WHAT IS EXPECTED - No pictures, please. Output the lines from the start of the data through the line that contains "[728,509,800,528] 导致不能 ->", both included, exactly as they stand.

DATASET EXCERPTS -
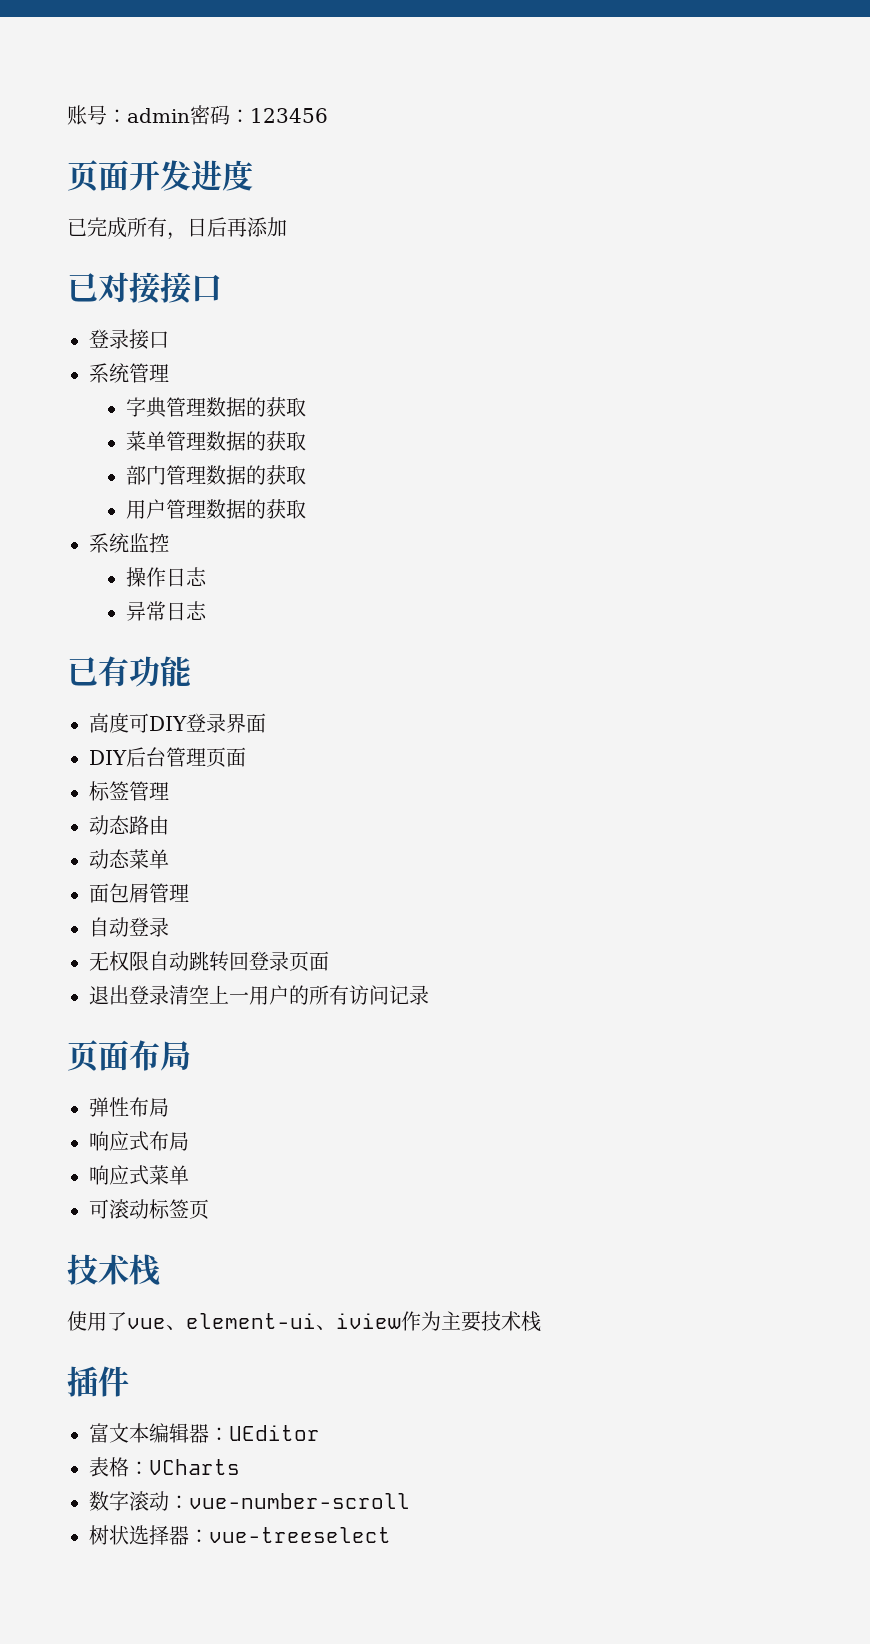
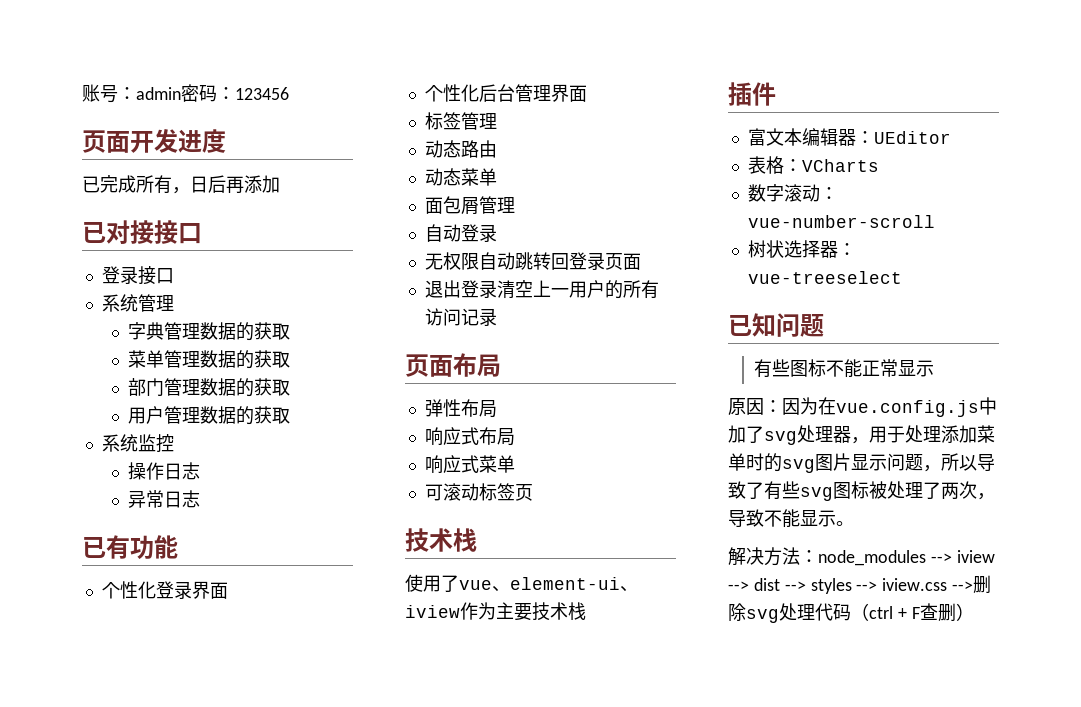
[89,712,187,733] 高度可DIY -> [101,581,156,599] 个性化
[89,750,127,765] DIY -> [424,84,479,102] 个性化
[206,747,226,767] 页 -> [550,84,569,102] 界
(391, 1535) none -> [728,313,824,337] [754,359,935,378] [728,397,997,417] [728,425,995,445] [728,453,995,473] [728,481,995,501] [728,509,854,528] [728,547,995,566] [728,575,992,594] [728,603,974,623] // 已知问题 // 有些图标不能正常显示 // 原因：因为在vue.config.js中加了svg处理器，用于处理添加菜单时的svg图片显示问题，所以导致了有些svg图标被处理了两次，导致不能显示。 // 解决方法：node_modules --> iview --> dist --> styles --> iview.css -->删除svg处理代码（ctrl + F查删）

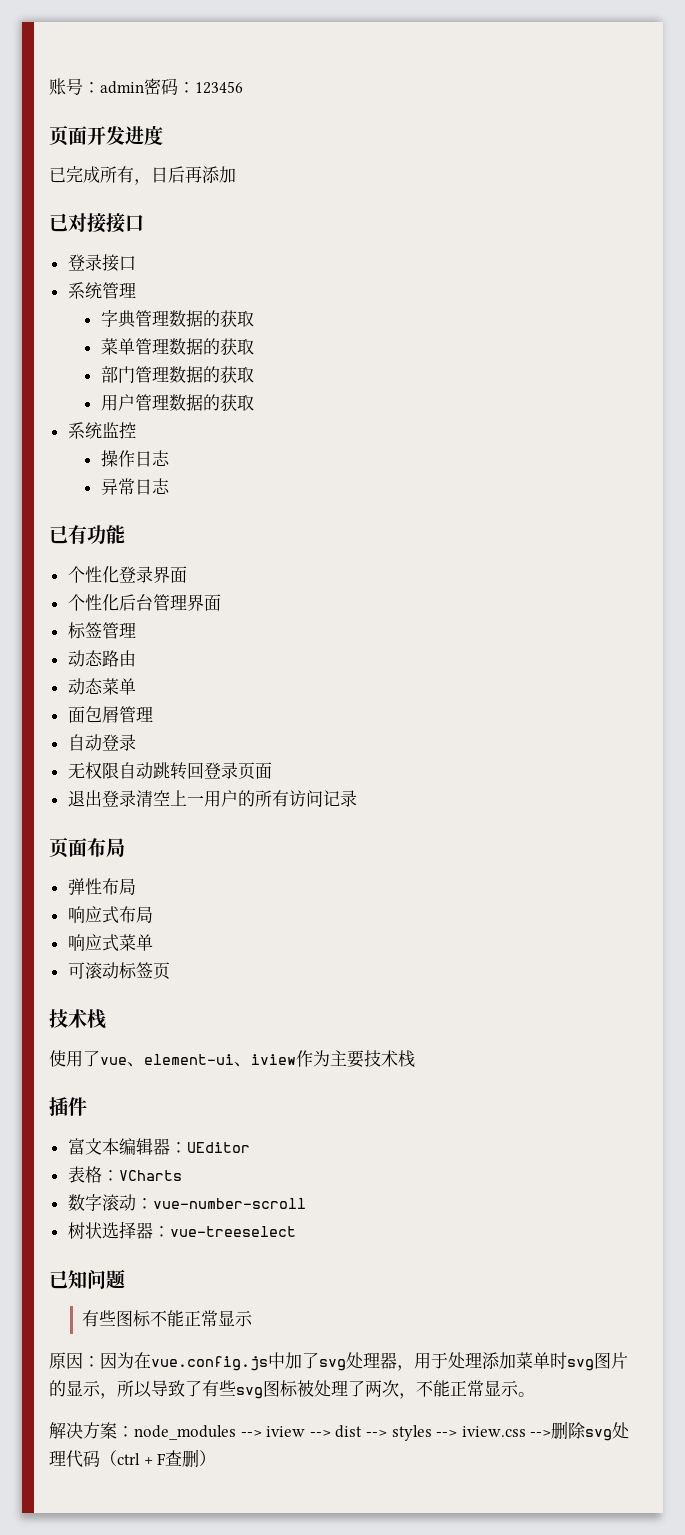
[764,453,782,472] 的 -> (567, 1360) none
[851,453,923,471] 显示问题 -> [49,1380,101,1397] 的显示
[728,509,800,528] 导致不能 -> [416,1380,484,1397] 不能正常
[782,547,800,565] 法 -> [100,1422,117,1439] 案

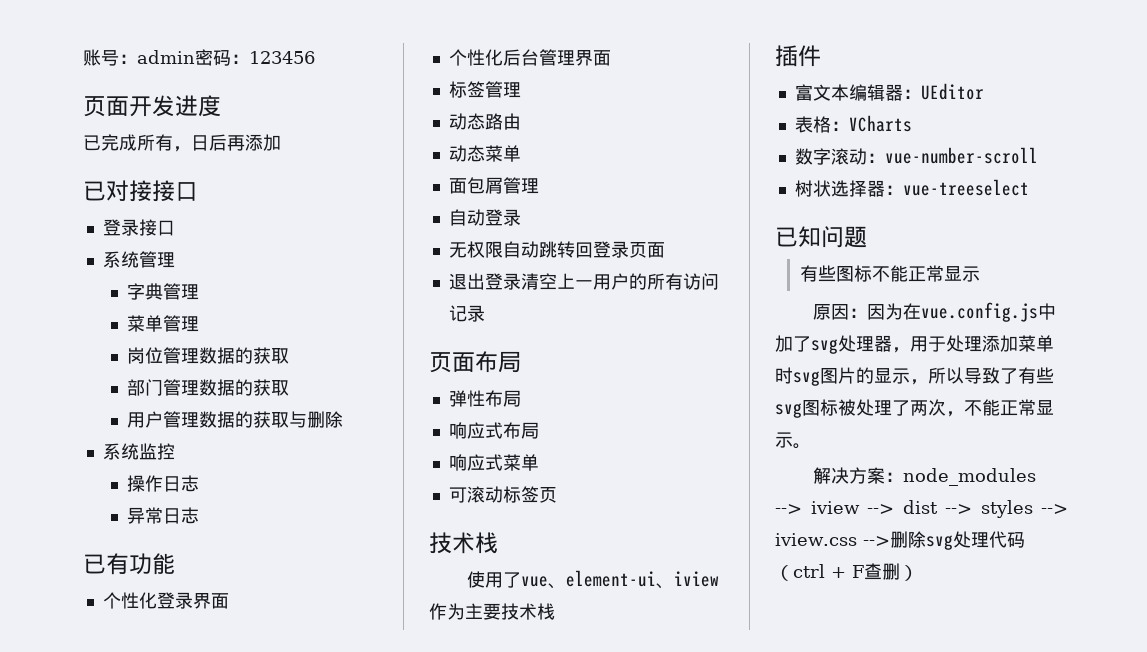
[168,310,254,327] 数据的获取 -> (200, 292) none
(169, 346) none -> [127,347,200,364] // 岗位管理
(254, 402) none -> [289,411,344,428] 与删除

THE ANSWER -
[89,712,187,733] 高度可DIY -> [101,581,156,599] 个性化
[89,750,127,765] DIY -> [424,84,479,102] 个性化
[206,747,226,767] 页 -> [550,84,569,102] 界
(391, 1535) none -> [728,313,824,337] [754,359,935,378] [728,397,997,417] [728,425,995,445] [728,453,995,473] [728,481,995,501] [728,509,854,528] [728,547,995,566] [728,575,992,594] [728,603,974,623] // 已知问题 // 有些图标不能正常显示 // 原因：因为在vue.config.js中加了svg处理器，用于处理添加菜单时的svg图片显示问题，所以导致了有些svg图标被处理了两次，导致不能显示。 // 解决方法：node_modules --> iview --> dist --> styles --> iview.css -->删除svg处理代码（ctrl + F查删）

[764,453,782,472] 的 -> (567, 1360) none
[851,453,923,471] 显示问题 -> [49,1380,101,1397] 的显示
[728,509,800,528] 导致不能 -> [416,1380,484,1397] 不能正常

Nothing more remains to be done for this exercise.